We opposed the Tokyo 2020 Olympic and Paralympic Games because of the immense damage that the Olympics bring as a mega-event driven by nationalism, plutocracy, eugenics, colonialism, and patriarchy. A mere six months after the Tokyo Olympics closed, the Beijing Winter Olympics are set to open in February 2022. The Chinese government’s violations of human rights have come under the spotlight due to the upcoming Games, with the United States announcing a diplomatic boycott, which was subsequently joined by Australia, Canada, and Britain. Prime Minister Fumio Kishida has said that he wishes to decide Japan’s response “from the standpoint of national interests.” The IOC president, Thomas Bach, responded to the Western nations’ boycott with the claim that “the IOC has always been concerned with the participation of the athletes in the Olympic Games.” The IOC only cares as long as the Olympics are able to take place, while the United States and the other nations boycotting the Games diplomatically are nonetheless still sending their athletes to take part. In other words, they are not boycotting the Olympic interests. This attitude driven by the concerns of nations and sponsors, not athletes, is the same in China, which is holding the Games in spite of its property bubble crash. The nations are one and the same, all motivated by celebration capitalism. The bubble that began with the 2008 Beijing Summer Olympics is coming to an end with the 2022 Winter Olympics.
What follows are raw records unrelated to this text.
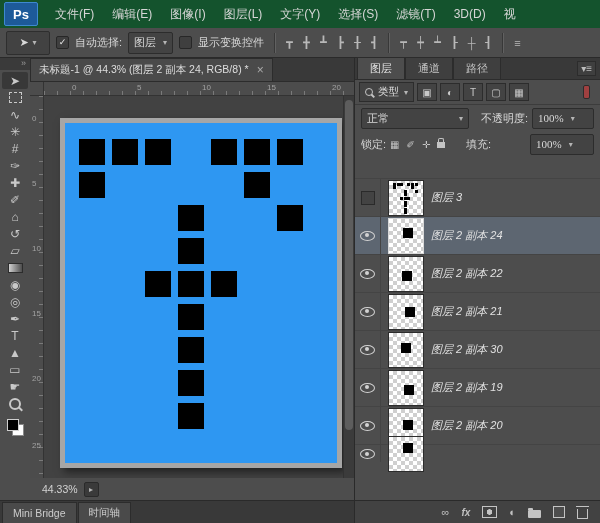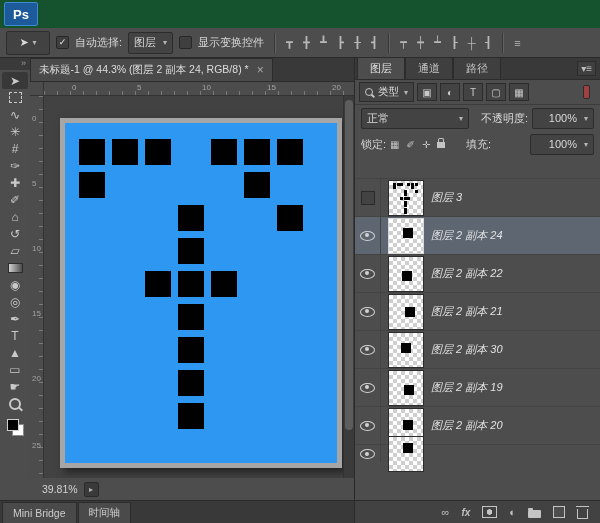--- a/index.html
+++ b/index.html
@@ -103,6 +103,17 @@
 
 <div id="menubar">
   <div class="ps-logo">Ps</div>
+  <div id="menu-items" style="display:flex;height:100%;">
+      <span class="menu-item">文件(F)</span>
+      <span class="menu-item">编辑(E)</span>
+      <span class="menu-item">图像(I)</span>
+      <span class="menu-item">图层(L)</span>
+      <span class="menu-item">文字(Y)</span>
+      <span class="menu-item">选择(S)</span>
+      <span class="menu-item">滤镜(T)</span>
+      <span class="menu-item">3D(D)</span>
+      <span class="menu-item">视</span>
+    </div>
 </div>
 
 <div id="optionsbar">

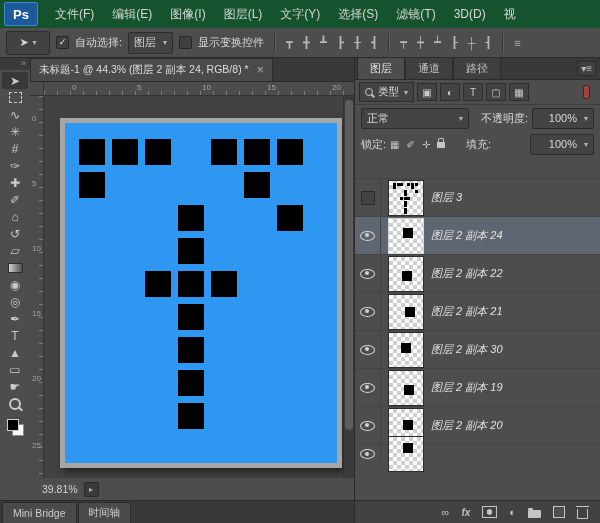--- a/index.html
+++ b/index.html
@@ -68,7 +68,7 @@
   .prow{height:26px;display:flex;align-items:center;gap:4px;padding:0 6px;}
   .blend-select{width:100px;height:19px;justify-content:space-between;}
   .plabel{font-size:11px;color:#d6d6d6;white-space:nowrap;}
-  .val-box{width:52px;height:19px;justify-content:flex-end;margin-left:auto;}
+  .val-box{width:52px;height:19px;justify-content:flex-start;margin-left:auto;font-family:Liberation Serif, serif;}
   .lock-icons{display:flex;align-items:center;gap:7px;width:72px;}
   .lock-glyph{font-size:10px;color:#c4c4c4;}
   .ic-lock{width:8px;height:6px;background:#c4c4c4;position:relative;display:inline-block;margin-top:4px;}

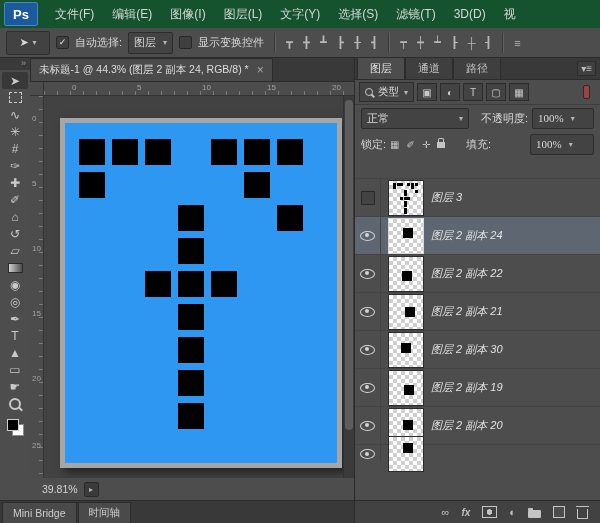--- a/index.html
+++ b/index.html
@@ -269,7 +269,7 @@
 </div>
 
 <div id="statusbar">
-  <span>39.81%</span>
+  <span>44.33%</span>
   <span class="status-info">▸</span>
 </div>
 <div id="bottombar">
We have had enough of celebration capitalism being forced upon the people in this way. No Olympics anywhere! We oppose both the upcoming Beijing Winter Olympics and the proposed Sapporo Winter Olympics.
An opposition movement has started in Barcelona and the Pyrenees, which is another possible candidate for hosting the 2030 Olympics. Brisbane was already decided as the host city for the 2032 Summer Olympics at the IOC Session held right before the start of the Tokyo Olympics. Fewer and fewer cities are putting themselves forward to host the Games, and more and more cities are withdrawing bids in the face of opposition at local referendums, leaving the IOC frustrated that no one wants the Olympics anymore. As a survival strategy, it changed the bidding rules to enable backroom dealings and allow candidate cities to be nominated and decided more easily. It is rumored that the 2030 host city will also be decided in this way, perhaps even in early 2022. Once the host city is announced, it is very difficult to overturn that decision. What we need to do is get the bid consigned to oblivion when it is still at the planning stage. Various cities have previously withdrawn Olympic bids due to residents’ opposition and referendum results, including Calgary, Boston, Hamburg, Rome, and Budapest. We can still do it. Let’s join together and tell the Sapporo municipal government and the Japanese national government a resounding “No!”
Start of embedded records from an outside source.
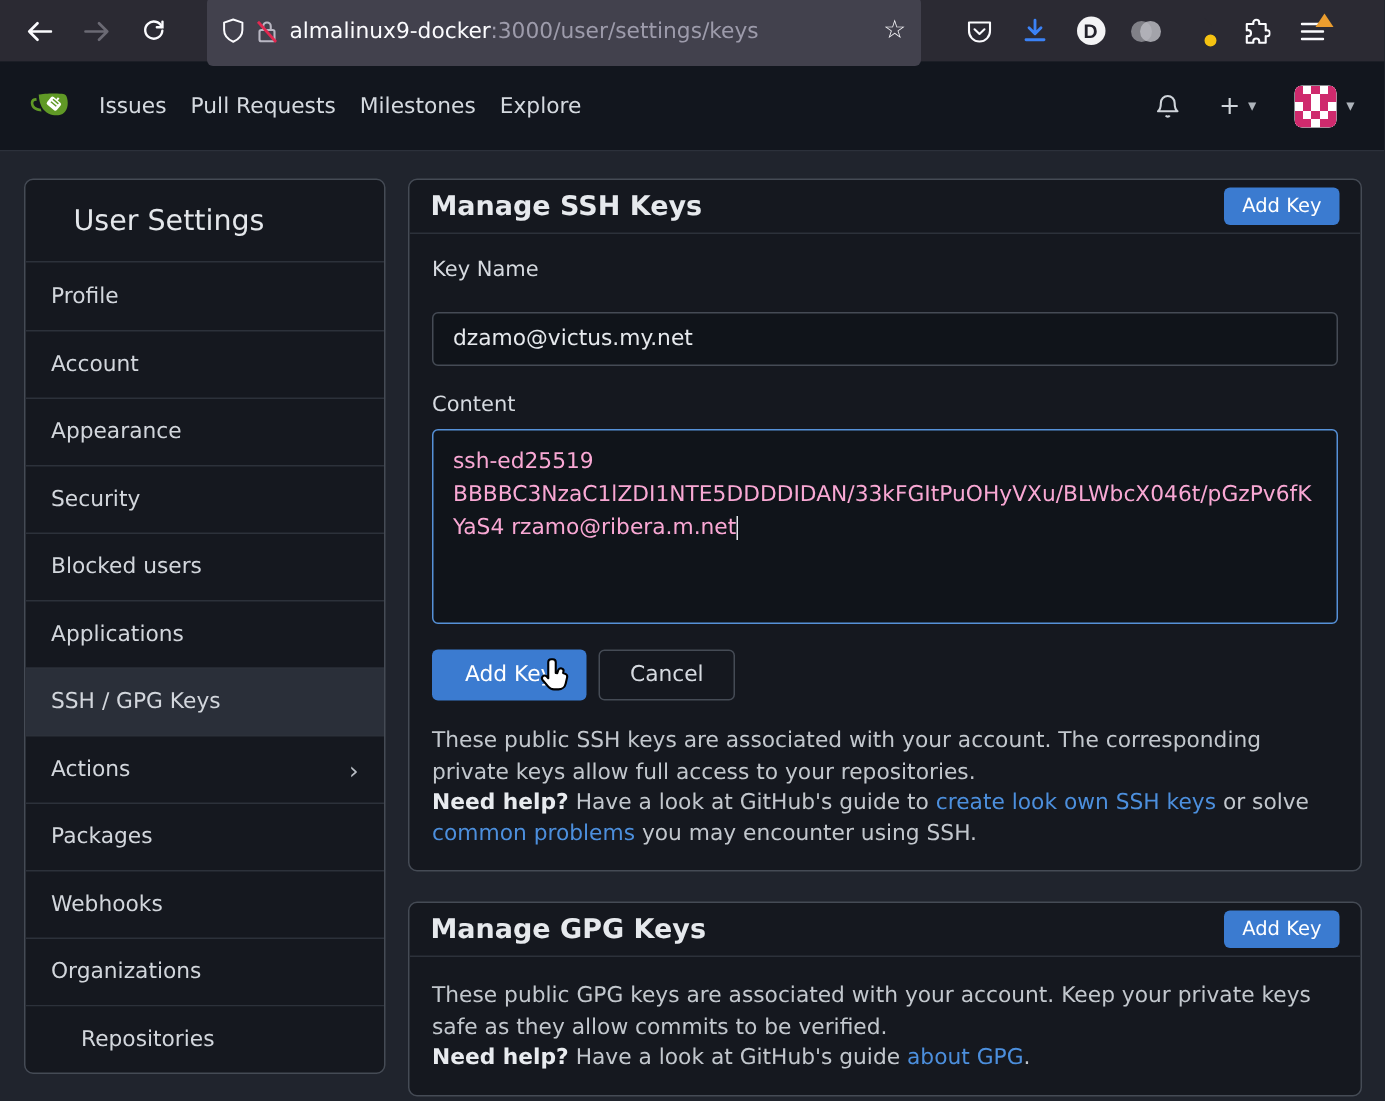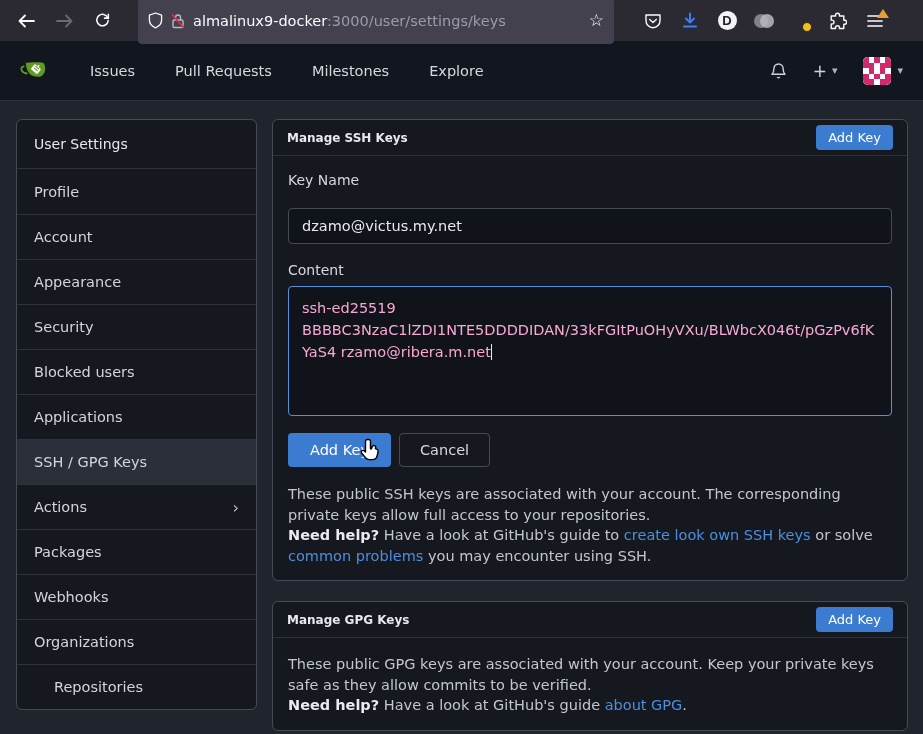--- a/index.html
+++ b/index.html
@@ -51,7 +51,7 @@
   
   .gitea-nav {
     height:60px; background:var(--navbar_bg,#12161e); border-bottom:1px solid #2c313b;
-    display:flex; align-items:center; padding:0 20px; gap:40px;justify-content:center;
+    display:flex; align-items:center; padding:0 20px; gap:16px;justify-content:center;
   }
   .g-logo { width:30px; height:30px; }
   .g-link { color:#d4d9df; font-size:14.5px; text-decoration:none; cursor:pointer; }

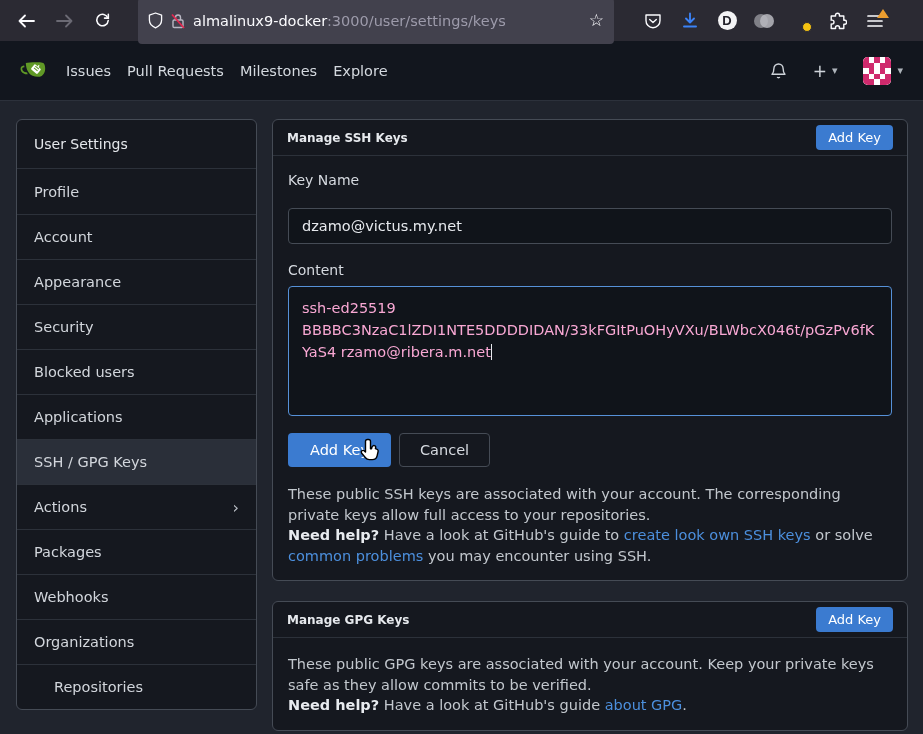--- a/index.html
+++ b/index.html
@@ -68,7 +68,7 @@
   .panel-border { border:1px solid var(--panel_border,#454b55); border-radius:6px; background:var(--panel_bg,#15181f); }
 
   .sidebar { width:241px; }
-  .sb-header { padding:16px 17px; font-size:14px; color:#e4e7eb; border-bottom:1px solid #2c313a; }
+  .sb-header { padding:16px 32px; font-size:19px; color:#e4e7eb; border-bottom:1px solid #2c313a; }
   .sb-item {
     height:45px; display:flex; align-items:center; justify-content:space-between;
     padding:0 17px; font-size:14.5px; color:#d2d6dc; cursor:pointer;

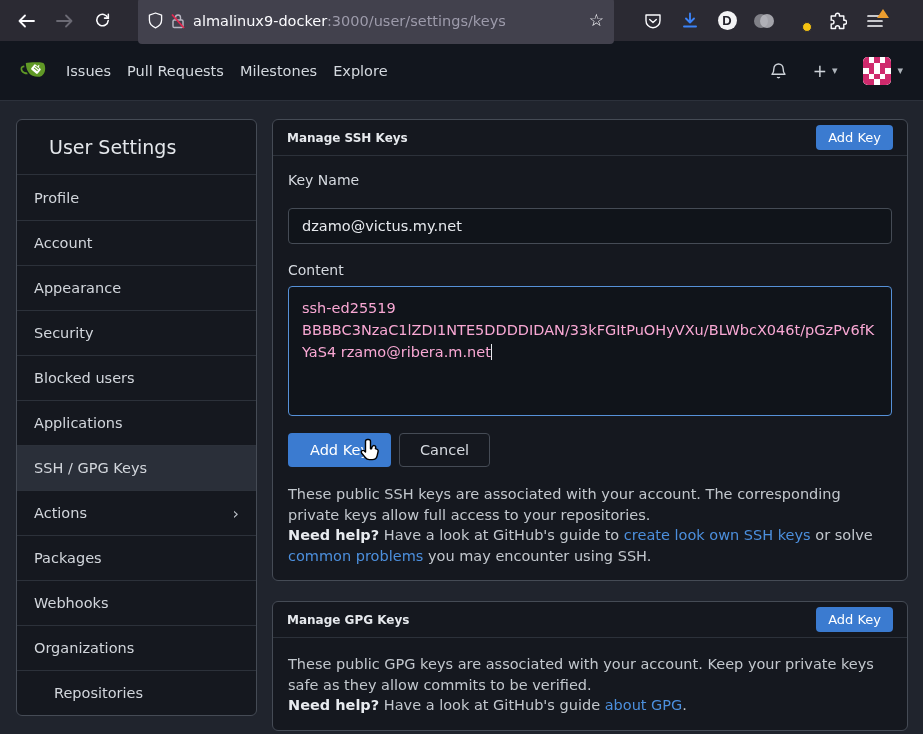--- a/index.html
+++ b/index.html
@@ -83,7 +83,7 @@
     display:flex; align-items:center; justify-content:space-between;
     padding:5px 14px; min-height:34px; border-bottom:1px solid #2c313a;
   }
-  .panel-title { font-size:12px; font-weight:600; color:#e6e9ed; }
+  .panel-title { font-size:18px; font-weight:600; color:#e6e9ed; }
   .btn-sm {
     background:var(--accent_blue,#3b7bd0); color:#fff; border:none; border-radius:4px;
     font-size:13px; padding:5px 12px; cursor:pointer; font-family:inherit;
We make the following demands:
1. For the Sapporo municipal government to withdraw its bid for the 2030 Winter Olympics
2. For the Japanese national government to cease promoting Olympic bids
December 11, 2021
Civil Alliance Against the Olympics in Hokkaido
Protect the Constitution Network Hokkaido
Workers and Citizens Against Constitutional Change (Hokkaido)
Anti-Olympics People’s Network (Nagano)
Matsumoto Group Against the Olympics
Hangorin no Kai No Olympics 2020
No 2020 Olympics Disaster OkotowaLink
Participants in “Teach In / Speak Out: Passing Down the Olympic Disaster”
We call upon activists and groups around the world to co-sign our appeal.